At some point in time you always end up having to write a regular expression to parse something. In the web, it’s normally because the site/service you want to use doesn’t provide and API, so you end up scrapping the page and having to rip the data out. Sometimes you need them for something simple, like finding links inside a block of plain text.

The common problem, I can never remember them and end up redoing them each time, so I’m listing some here.

As most of these include /‘s & similar I normally use # as the pattern delimiter so I don’t have to back slash them and as I work mostly in PHP, the code will be PHP code.

URLs in plain text

With everyone wanting their latest tweet on their websites this is a pretty common case. You can use the plain text version of the tweet from the persons RSS feed (no need for oauth) and replace and urls with a working anchor tag:

$tweet = preg_replace('@(https?://([ -\w\.]+)+(:\d+)?(/([\w/_\.\-\%]*(\?\S+)?)?)?)@i', '<a href="$1">$1</a>', $tweet);

Note - this doesn't like brackets in the URL, need to fix that

Find date & time

Sometimes you need to pull out a date & time from a block of copy (like an email) in an automated way.

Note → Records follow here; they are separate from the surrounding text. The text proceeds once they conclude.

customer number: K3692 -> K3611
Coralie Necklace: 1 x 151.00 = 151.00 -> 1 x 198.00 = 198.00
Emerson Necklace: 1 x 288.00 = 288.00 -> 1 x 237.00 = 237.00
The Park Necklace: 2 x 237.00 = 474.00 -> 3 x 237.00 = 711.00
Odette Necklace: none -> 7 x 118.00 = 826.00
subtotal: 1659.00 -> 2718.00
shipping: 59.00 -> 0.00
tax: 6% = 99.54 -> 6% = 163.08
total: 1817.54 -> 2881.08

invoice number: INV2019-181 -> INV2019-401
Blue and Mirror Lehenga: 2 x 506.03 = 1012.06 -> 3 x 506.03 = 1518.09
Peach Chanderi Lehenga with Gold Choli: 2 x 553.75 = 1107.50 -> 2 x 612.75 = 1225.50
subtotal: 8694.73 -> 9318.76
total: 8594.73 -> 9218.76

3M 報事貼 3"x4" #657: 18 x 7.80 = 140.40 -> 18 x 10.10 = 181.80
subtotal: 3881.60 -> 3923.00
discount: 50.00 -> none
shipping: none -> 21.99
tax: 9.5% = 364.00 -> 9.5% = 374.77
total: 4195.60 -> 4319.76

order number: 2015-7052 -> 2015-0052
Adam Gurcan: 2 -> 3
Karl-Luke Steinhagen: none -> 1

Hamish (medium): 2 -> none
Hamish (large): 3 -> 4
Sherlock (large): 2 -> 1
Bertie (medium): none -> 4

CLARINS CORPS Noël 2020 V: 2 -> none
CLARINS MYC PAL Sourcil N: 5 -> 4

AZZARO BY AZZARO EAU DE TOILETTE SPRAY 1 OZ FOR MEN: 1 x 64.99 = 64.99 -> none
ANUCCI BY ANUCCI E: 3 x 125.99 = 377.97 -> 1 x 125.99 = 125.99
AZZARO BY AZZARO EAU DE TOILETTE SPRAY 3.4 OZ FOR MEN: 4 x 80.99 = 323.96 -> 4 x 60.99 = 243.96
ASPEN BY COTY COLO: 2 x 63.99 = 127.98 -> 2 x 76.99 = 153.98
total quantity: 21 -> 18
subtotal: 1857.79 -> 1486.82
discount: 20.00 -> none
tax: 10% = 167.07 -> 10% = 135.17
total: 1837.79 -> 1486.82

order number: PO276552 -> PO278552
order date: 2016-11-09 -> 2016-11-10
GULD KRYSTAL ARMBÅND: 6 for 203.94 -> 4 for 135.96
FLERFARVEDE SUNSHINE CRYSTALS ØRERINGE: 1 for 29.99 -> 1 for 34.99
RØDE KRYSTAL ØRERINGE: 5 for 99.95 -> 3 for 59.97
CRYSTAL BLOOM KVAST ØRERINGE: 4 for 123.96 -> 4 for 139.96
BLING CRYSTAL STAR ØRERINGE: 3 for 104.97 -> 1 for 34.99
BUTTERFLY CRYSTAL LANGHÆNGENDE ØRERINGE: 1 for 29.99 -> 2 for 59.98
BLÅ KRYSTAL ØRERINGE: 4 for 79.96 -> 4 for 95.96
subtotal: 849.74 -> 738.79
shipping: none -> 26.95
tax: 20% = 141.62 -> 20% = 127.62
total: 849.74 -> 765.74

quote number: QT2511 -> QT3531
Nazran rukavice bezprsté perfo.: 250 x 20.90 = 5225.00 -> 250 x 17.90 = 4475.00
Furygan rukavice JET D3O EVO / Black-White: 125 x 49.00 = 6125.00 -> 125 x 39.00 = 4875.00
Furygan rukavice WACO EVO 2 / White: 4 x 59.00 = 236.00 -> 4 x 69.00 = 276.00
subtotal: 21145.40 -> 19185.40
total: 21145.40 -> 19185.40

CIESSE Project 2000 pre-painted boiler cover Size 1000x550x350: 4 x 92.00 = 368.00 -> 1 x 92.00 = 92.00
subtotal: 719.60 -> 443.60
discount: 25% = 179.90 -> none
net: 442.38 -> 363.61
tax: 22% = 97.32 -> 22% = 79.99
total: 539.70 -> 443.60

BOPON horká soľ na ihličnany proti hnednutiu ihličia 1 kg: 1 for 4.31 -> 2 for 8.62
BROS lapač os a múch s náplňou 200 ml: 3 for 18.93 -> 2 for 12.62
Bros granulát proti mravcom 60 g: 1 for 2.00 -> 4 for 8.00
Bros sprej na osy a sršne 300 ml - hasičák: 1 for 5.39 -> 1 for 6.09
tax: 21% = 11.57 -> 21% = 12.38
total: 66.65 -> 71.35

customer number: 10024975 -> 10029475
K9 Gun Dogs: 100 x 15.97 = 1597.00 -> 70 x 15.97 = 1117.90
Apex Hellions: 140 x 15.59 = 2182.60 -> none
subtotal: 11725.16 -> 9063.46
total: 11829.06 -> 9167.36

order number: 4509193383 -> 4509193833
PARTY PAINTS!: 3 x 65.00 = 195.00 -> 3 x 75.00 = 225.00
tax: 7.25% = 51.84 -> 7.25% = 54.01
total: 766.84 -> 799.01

preg_match_all('#([0-9-]{4}-[0-9]{2}-[0-9]{2}\s{1}[0-9]{2}:[0-9]{2}:[0-9]{2}|[0-9-]{4}-[0-9]{2}-[0-9]{2})#i', $copy, $matches);

Post code check

Several of our sites have geo-location based services (like finding your nearest dealer for example) and like to incorporate those into the main search facility.

We take what you entered and use a regex to guess if what you typed conforms to a postcode.

preg_match('#^([A-z]{1,3}[0-9]{1,2})+#i', $search_string);

If it matches, then we look for a dealer nearby.